At seven-thirty she wasn’t ready and he waited without comment while she got ready. She was never ready on time. They went with the Marshes to a great large party in a restored colonial house with more than a hundred invited guests. It was more interesting than it might otherwise have been because of several factors. The house was fascinating, perhaps fifteen or twenty rooms, restored and furnished by people who cared about the task and knew about the period. For another thing the Parkers hadn’t been invited.

The Marshes had been invited and had convinced them they should come. In a party this size who would care about two more? And they could have fun making a lot of private humor among all those people. It was a different thing to be doing on a Saturday night and Joan was able to think about the party enough so as not to think about her breast.

In all this mob, she thought at one point, I’m the only one who knows. What if I stopped someone and told them: ‘Hello, I have a lump in my breast that might he malignant.’ Wouldn’t that pick things up.

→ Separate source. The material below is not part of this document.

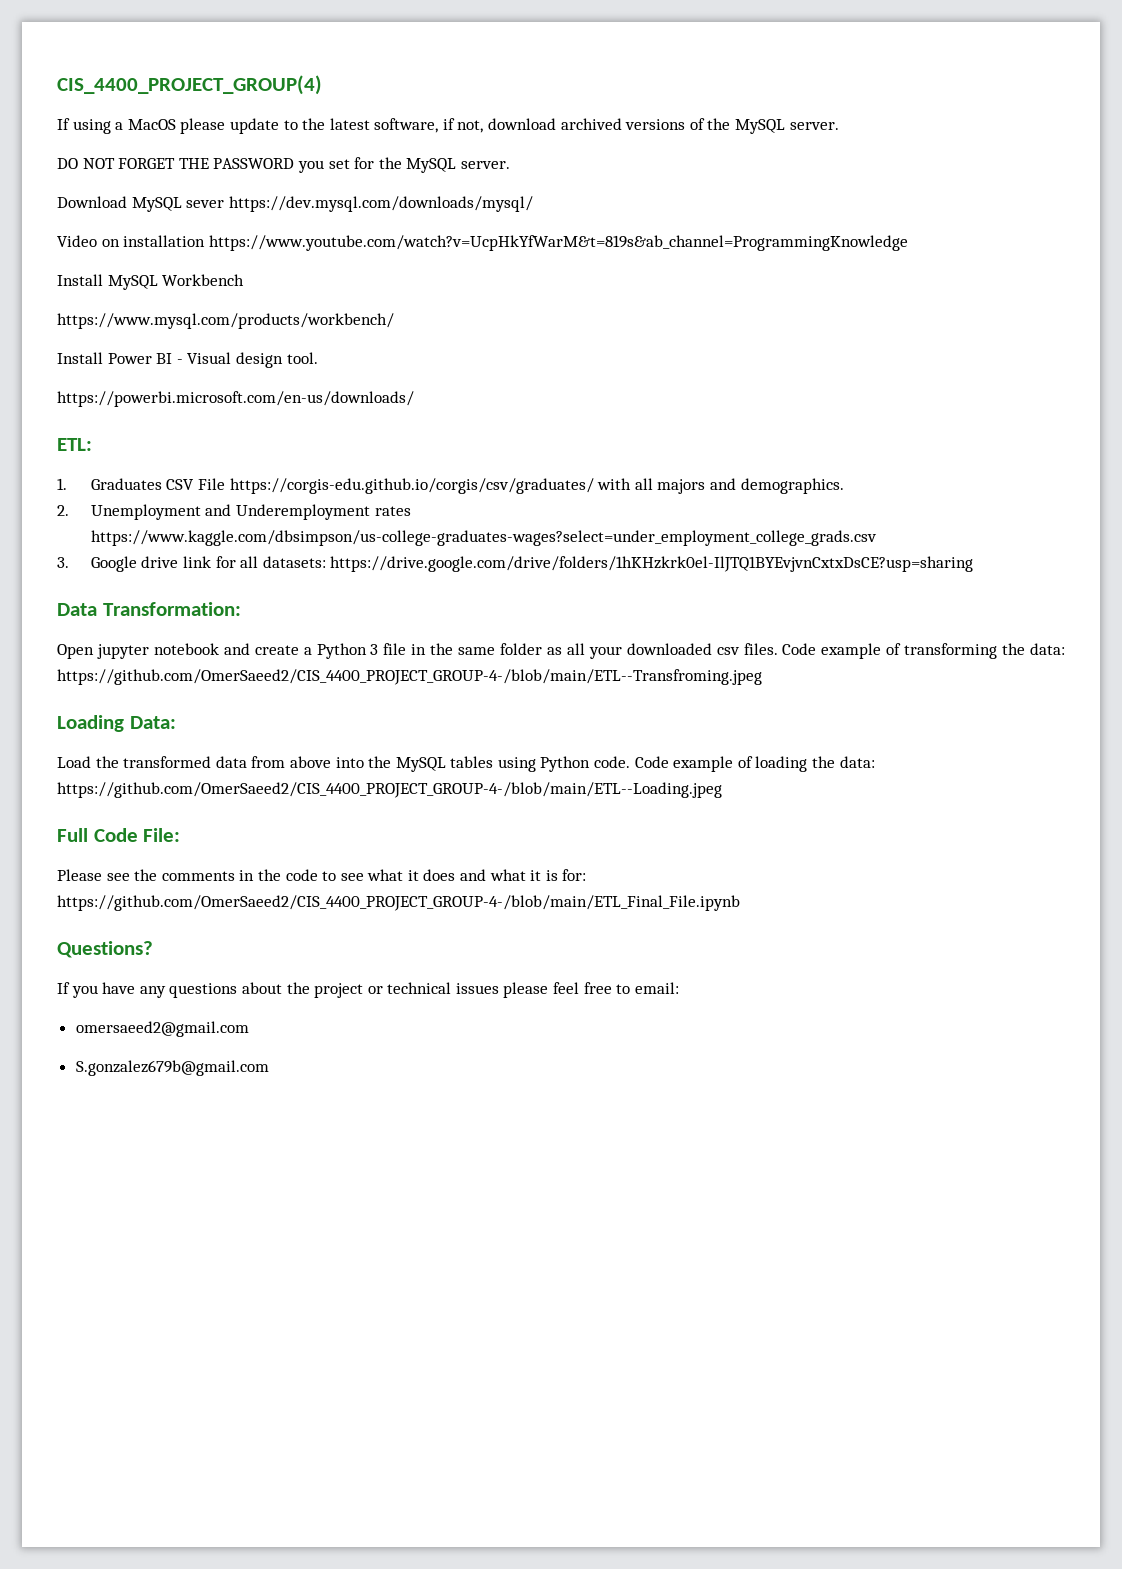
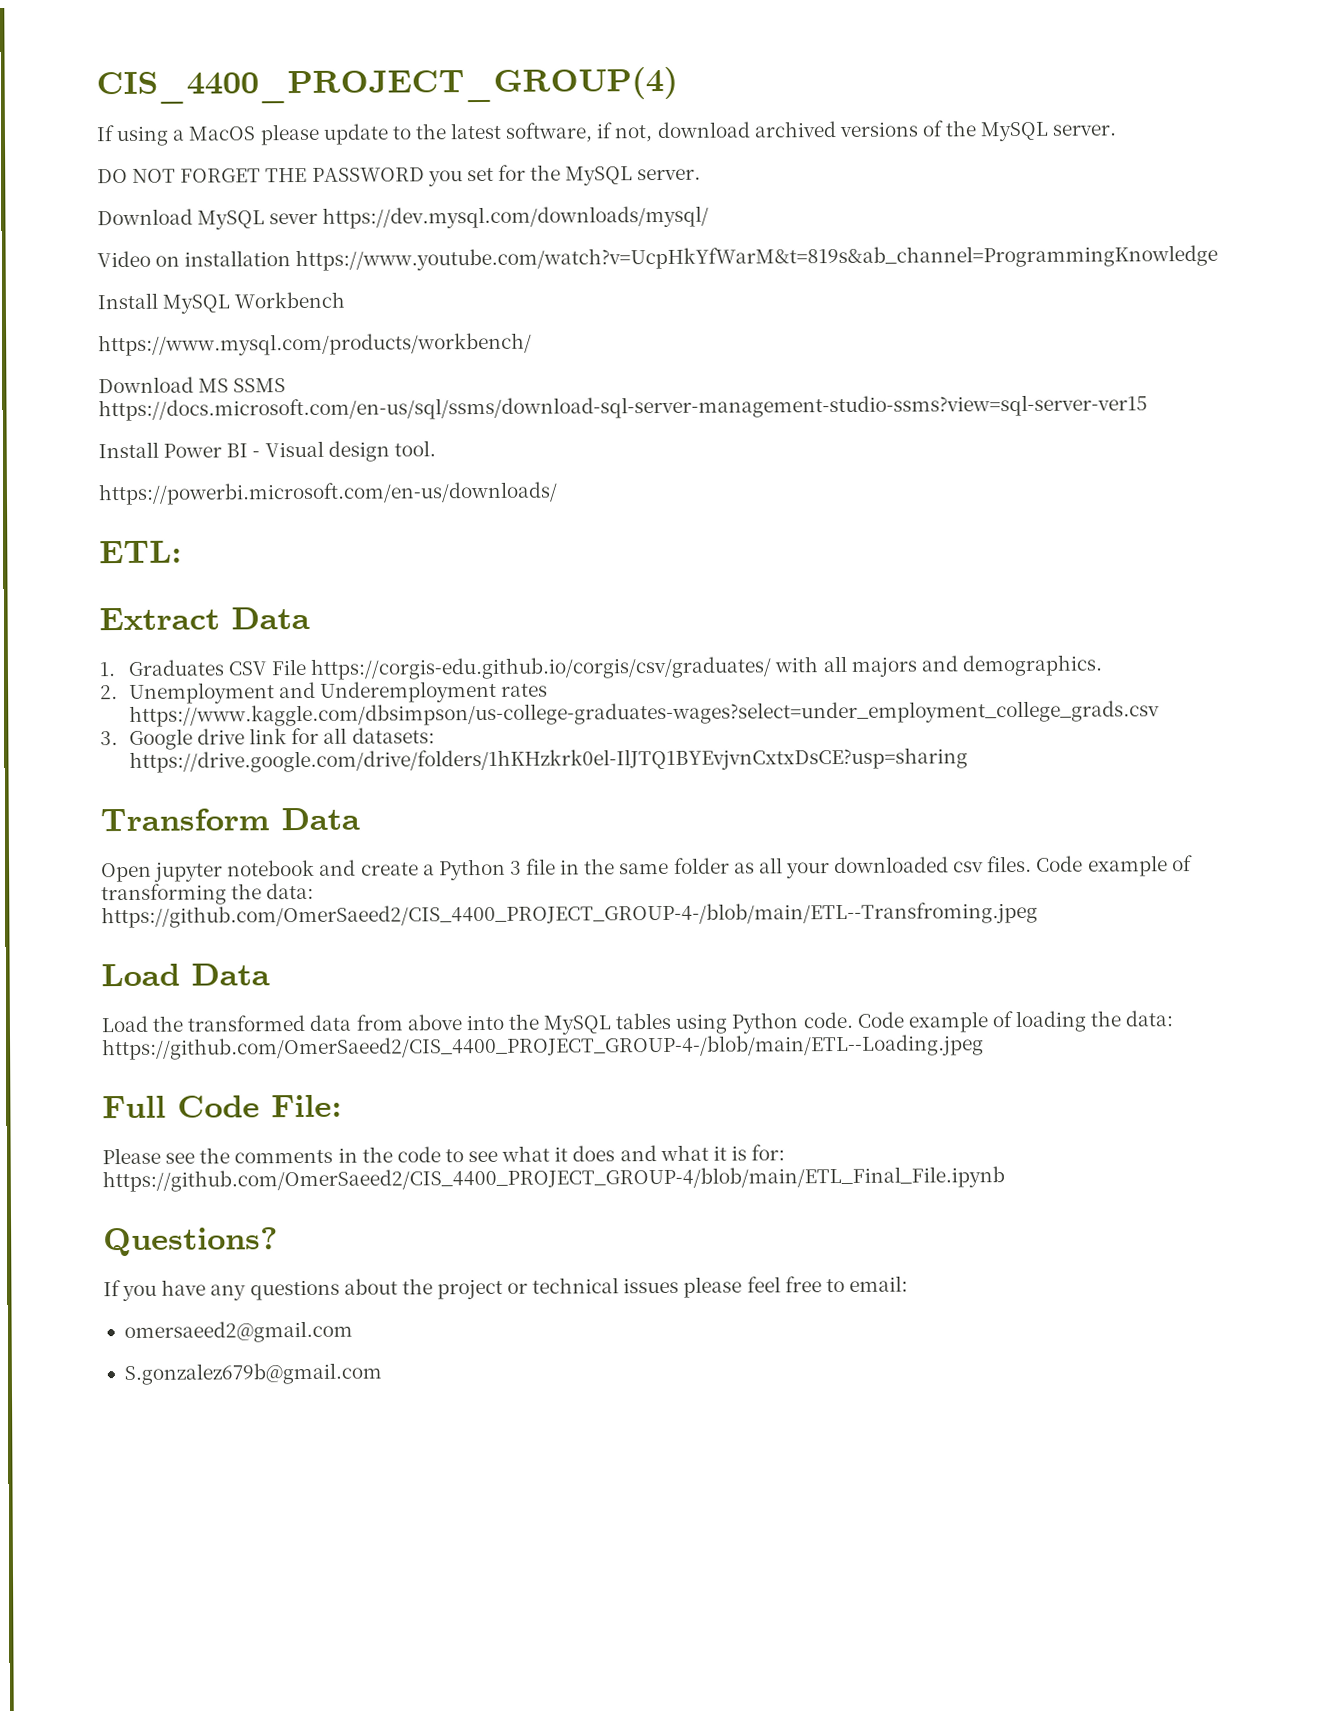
(394, 321) none -> [98,376,287,394] [98,394,1148,422] // Download MS SSMS https://docs.microsoft.com/en-us/sql/ssms/download-sql-server-management-studio-ssms?view=sql-server-ver15
(92, 444) none -> [99,606,310,631] // Extract Data
[57,602,241,616] Data Transformation: -> [100,807,360,832] Transform Data
[57,715,176,732] Loading Data: -> [101,963,270,987] Load Data
[57,895,740,911] https://github.com/OmerSaeed2/CIS_4400_PROJECT_GROUP-4-/blob/main/ETL_Final_File.ipynb -> [102,1166,1005,1193] https://github.com/OmerSaeed2/CIS_4400_PROJECT_GROUP-4/blob/main/ETL_Final_File.ipynb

She smoked occasionally that night, though she hadn’t for a year, bumming three cigarettes during the evening, and she was buoyed, as she always was, by the excitement of the party, the challenge of conversation, the pleasure of making people laugh. She was good at interacting and she knew it. It was one of the things she was proud of. He did not like small talk. She always said his only outstanding social skill was ending a conversation.

“I prefer to think that I do not suffer fools gladly,” he said, and patted her covertly on the backside.

“Mr. Warm,” she said. “You and John are about as much fun at a party as Charlie Manson.”

“Or the Masque of the Red Death.”

“The what?”

“It’s a story by Poe, you know, there’s a party...”

She yawned elaborately.

“Screw,” he said.

They left the party near midnight and went home, with the Marshes. She was elevated. Elated by the contact and the slightly illegitimate nature of their attendance, by the pleasures of being with the Marshes, friends for ten years with whom they spent three Saturday nights out of five and whom they saw nearly every day.

It’s just a simple damned cyst, she said to herself as she lay in bed poking at her breast, feeling the lump in the dark while he snored beside her in the bed. It’s just a cyst.